§ Task instructions: Which lines below contain the word "watch"? Copy each of them.

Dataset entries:

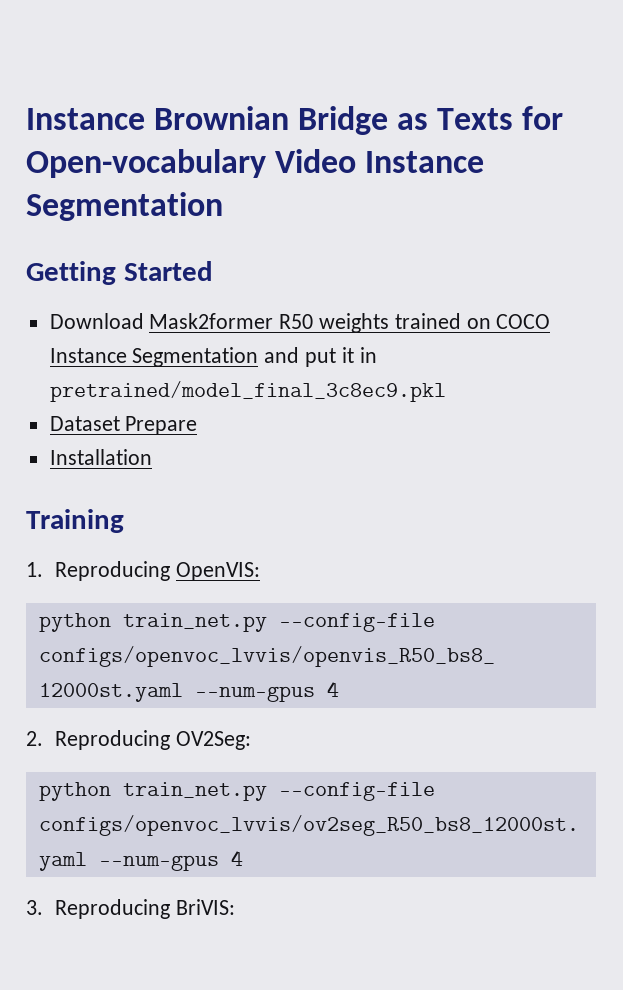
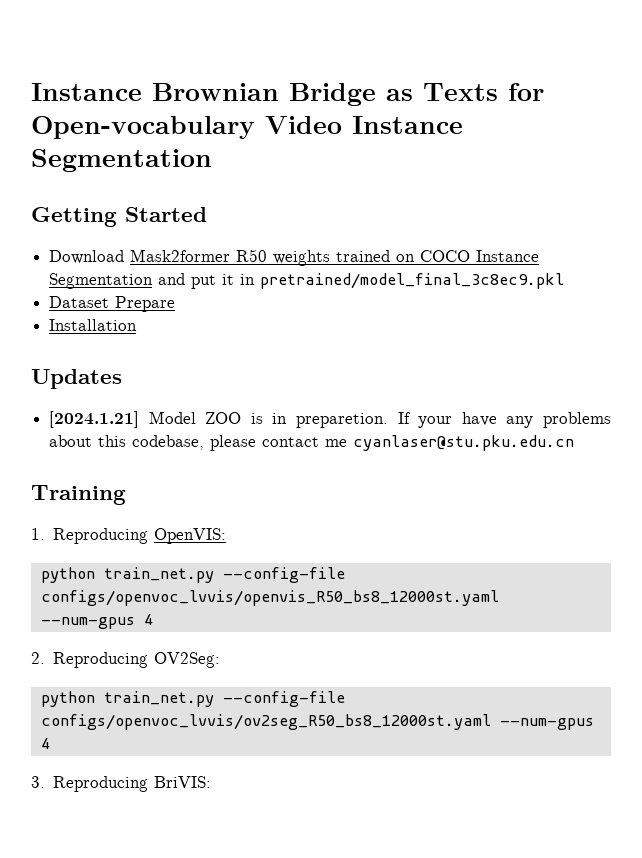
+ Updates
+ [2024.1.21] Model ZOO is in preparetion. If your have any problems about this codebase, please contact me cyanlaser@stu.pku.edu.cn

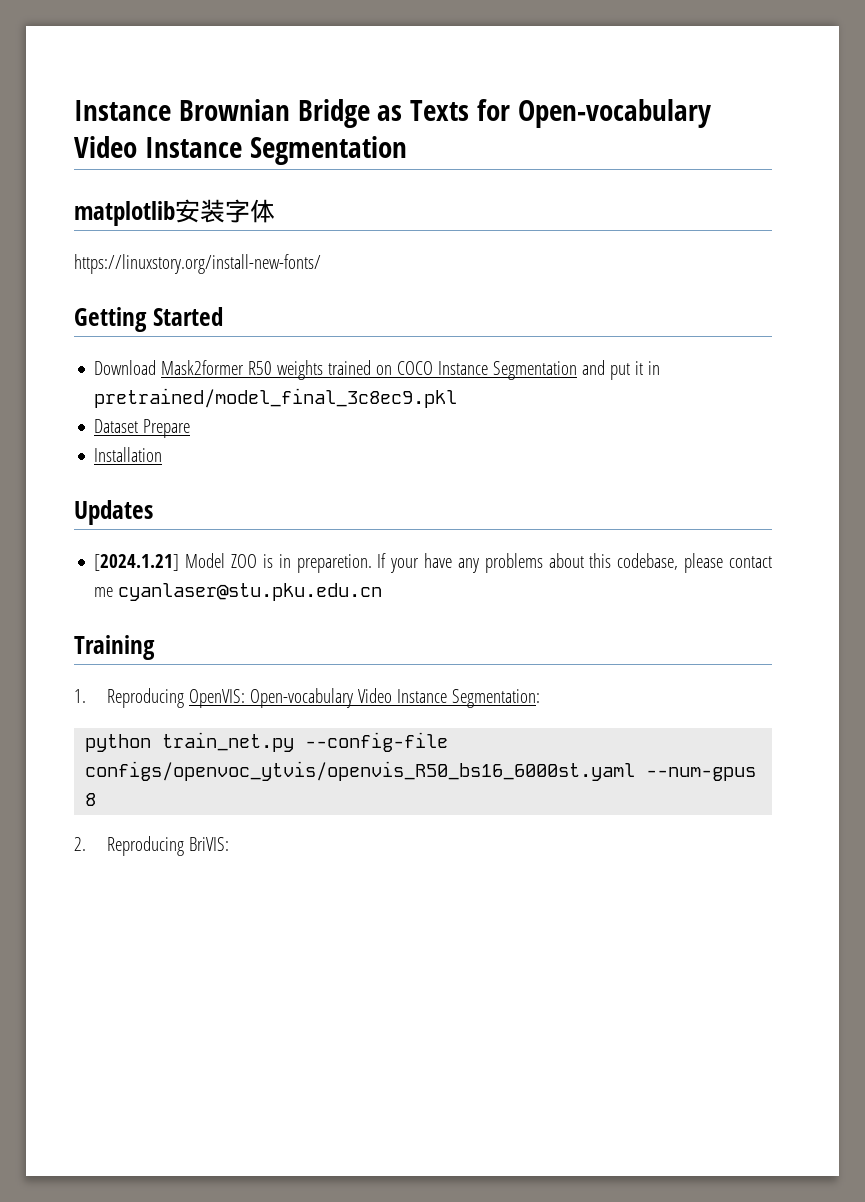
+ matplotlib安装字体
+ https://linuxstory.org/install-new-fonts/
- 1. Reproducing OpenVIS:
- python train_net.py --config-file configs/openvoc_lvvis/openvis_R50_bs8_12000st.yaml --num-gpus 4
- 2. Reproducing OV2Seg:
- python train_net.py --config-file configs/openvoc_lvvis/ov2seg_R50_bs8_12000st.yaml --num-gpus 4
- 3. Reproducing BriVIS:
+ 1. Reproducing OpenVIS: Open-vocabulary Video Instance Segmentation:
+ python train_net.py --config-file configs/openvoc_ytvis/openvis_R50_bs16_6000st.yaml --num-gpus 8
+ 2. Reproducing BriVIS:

==

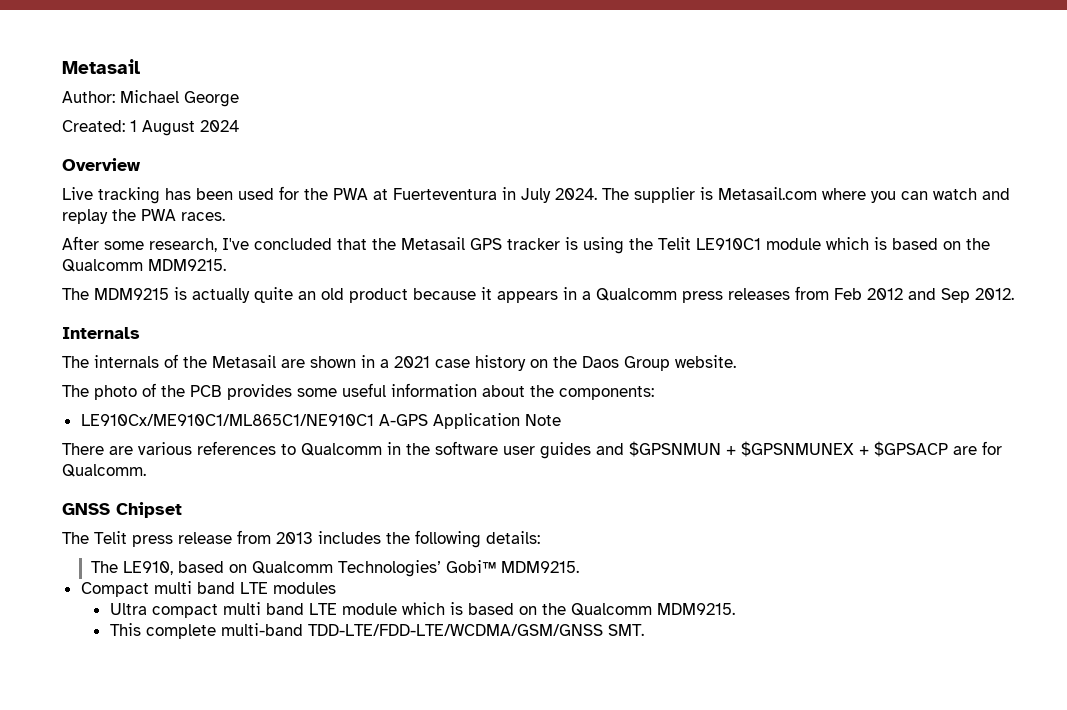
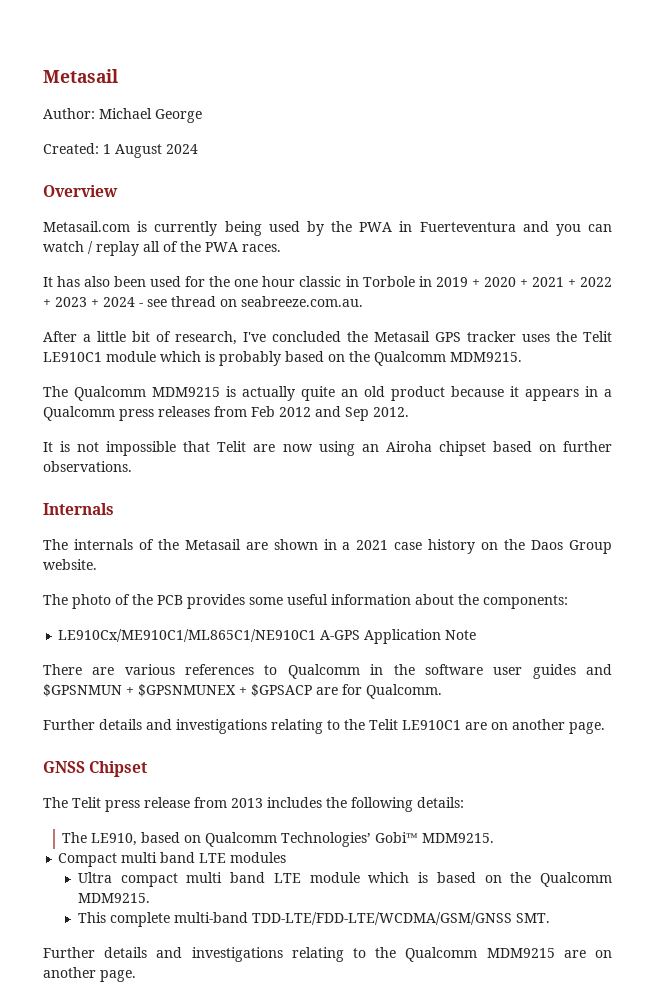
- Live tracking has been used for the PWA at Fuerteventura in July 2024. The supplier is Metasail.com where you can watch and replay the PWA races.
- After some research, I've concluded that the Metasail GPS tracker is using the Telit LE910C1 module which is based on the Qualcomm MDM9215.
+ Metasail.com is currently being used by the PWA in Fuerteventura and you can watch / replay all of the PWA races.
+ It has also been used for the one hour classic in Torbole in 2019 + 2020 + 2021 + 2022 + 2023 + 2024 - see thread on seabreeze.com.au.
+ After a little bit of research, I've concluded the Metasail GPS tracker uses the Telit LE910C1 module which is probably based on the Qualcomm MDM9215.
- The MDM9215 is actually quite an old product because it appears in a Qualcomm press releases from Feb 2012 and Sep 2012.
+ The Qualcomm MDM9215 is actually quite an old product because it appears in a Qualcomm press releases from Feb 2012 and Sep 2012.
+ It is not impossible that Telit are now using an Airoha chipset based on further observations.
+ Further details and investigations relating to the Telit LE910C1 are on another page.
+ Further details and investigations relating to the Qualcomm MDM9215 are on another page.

§ Solution for this task:
- Live tracking has been used for the PWA at Fuerteventura in July 2024. The supplier is Metasail.com where you can watch and replay the PWA races.
+ Metasail.com is currently being used by the PWA in Fuerteventura and you can watch / replay all of the PWA races.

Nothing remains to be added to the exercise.